A iniciativa teve o objetivo de criar um espaço de diálogo, de reflexão e de acolhimento para que as mulheres privadas de liberdade, ao escreverem sobre suas vidas, pudessem olhar para suas trajetórias e ter a oportunidade de reescrever as suas histórias. O projeto também estimulou a ressignificação de experiências de vida, o fortalecimento da autoestima e o resgate dos vínculos familiares e sociais.

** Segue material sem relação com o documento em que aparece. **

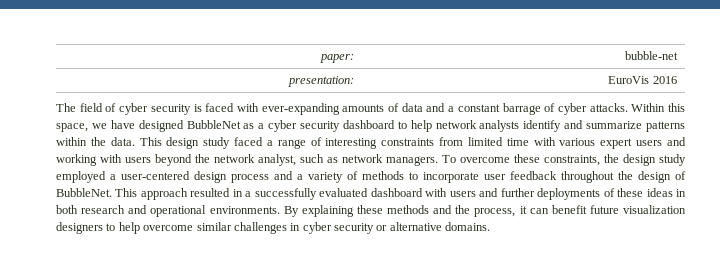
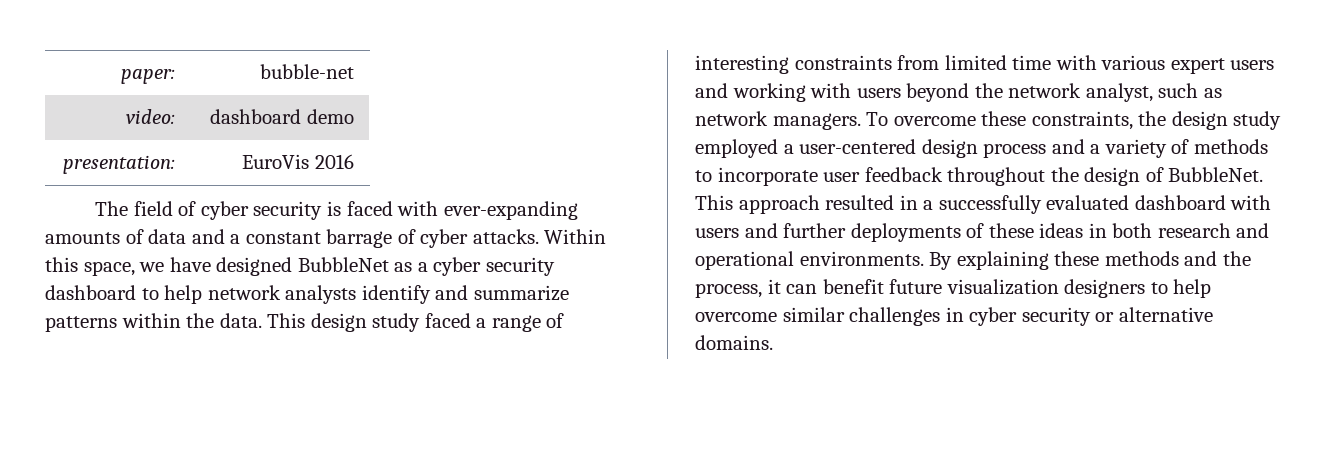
(678, 55) none -> [125,109,175,124] [210,109,354,124] // video: | dashboard demo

Para a coordenadora do Nupri, promotora de justiça Raquel Tiveron, o livro retrata a vida como ela é. “Essa obra é a prova de que somos capazes de reescrever a nossa vida, a nossa história. Essa leitura é um presente. Ela nos tira da frieza do processo, nos apresenta o lado humano das questões com as quais lidamos na nossa profissão”, comentou.
Participaram do lançamento o secretário de Administração Penitenciária, Wenderson Teles; a diretora da Penitenciária Feminina, Kamila Mendonça; a diretora do Centro Educacional 01 de Brasília (CED 01), Telma Almeida; e familiares das internas.

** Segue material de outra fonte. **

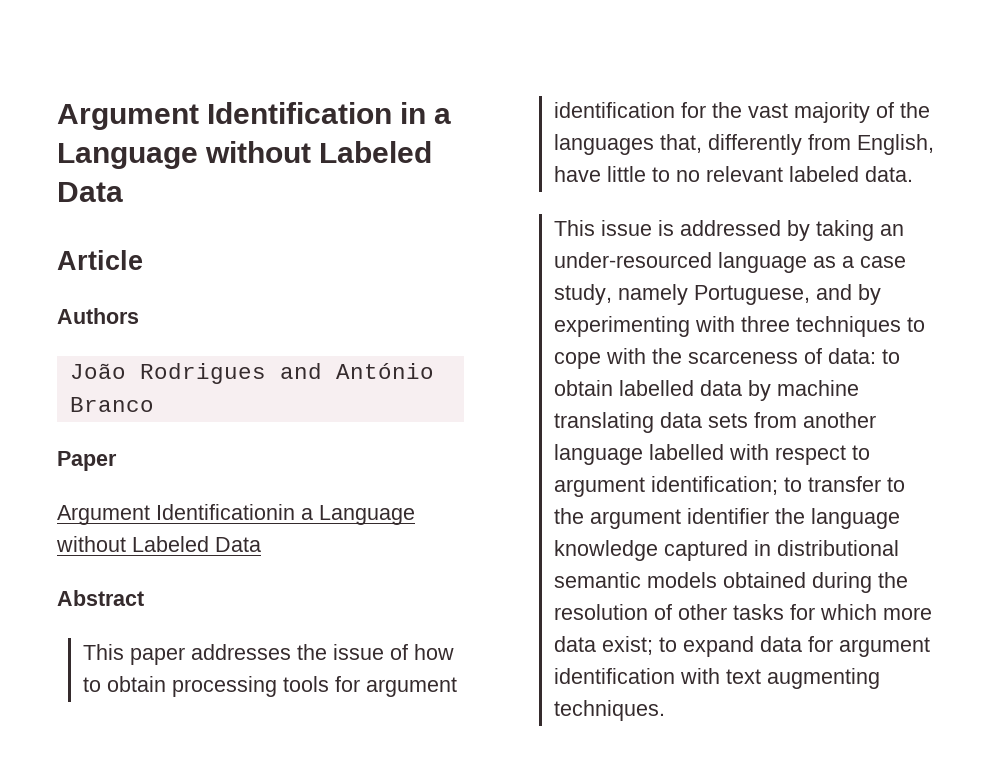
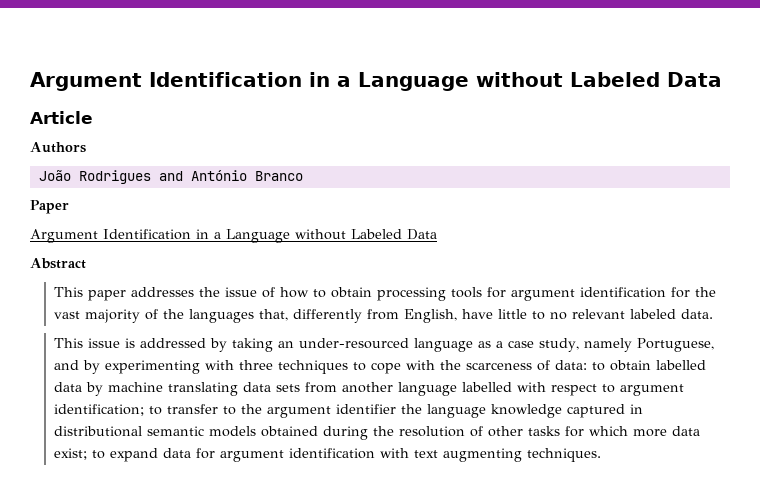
[156,504,295,520] Identificationin -> [103,229,209,240] Identification in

Escrita como processo de reinvenção

As oficinas foram conduzidas pelas professoras Valdiceli Rocha e Márcia Daniela Fernandes. A leitura dos livros “A sapatilha que mudou meu mundo”, de Ingrid Silva, e “Em busca de mim”, de Viola Davis, apoiou a construção de um espaço seguro de expressão, escuta ativa e respeito às histórias de cada participante.
A edição do livro foi organizada pelos servidores do MPDFT Diogo Abe Ribeiro e Camila Oliveira Souza, que atuaram desde a construção da proposta pedagógica até a preparação final da obra para publicação.
Segundo os organizadores, foi possível observar o amadurecimento das participantes durante a construção do livro. “ A nossa expectativa é que ele gere desconforto, empatia e reflexão. Ele não pretende justificar erros nem romantizar o cárcere. Ele existe para complexificar o olhar, para mostrar que existe uma história que quase nunca é contada. Ouvir não significa concordar, mas reconhecer a humanidade”, destacou Diogo.
O projeto foi selecionado no Edital PGJ nº 1/2025, voltado a iniciativas inéditas de inovação institucional.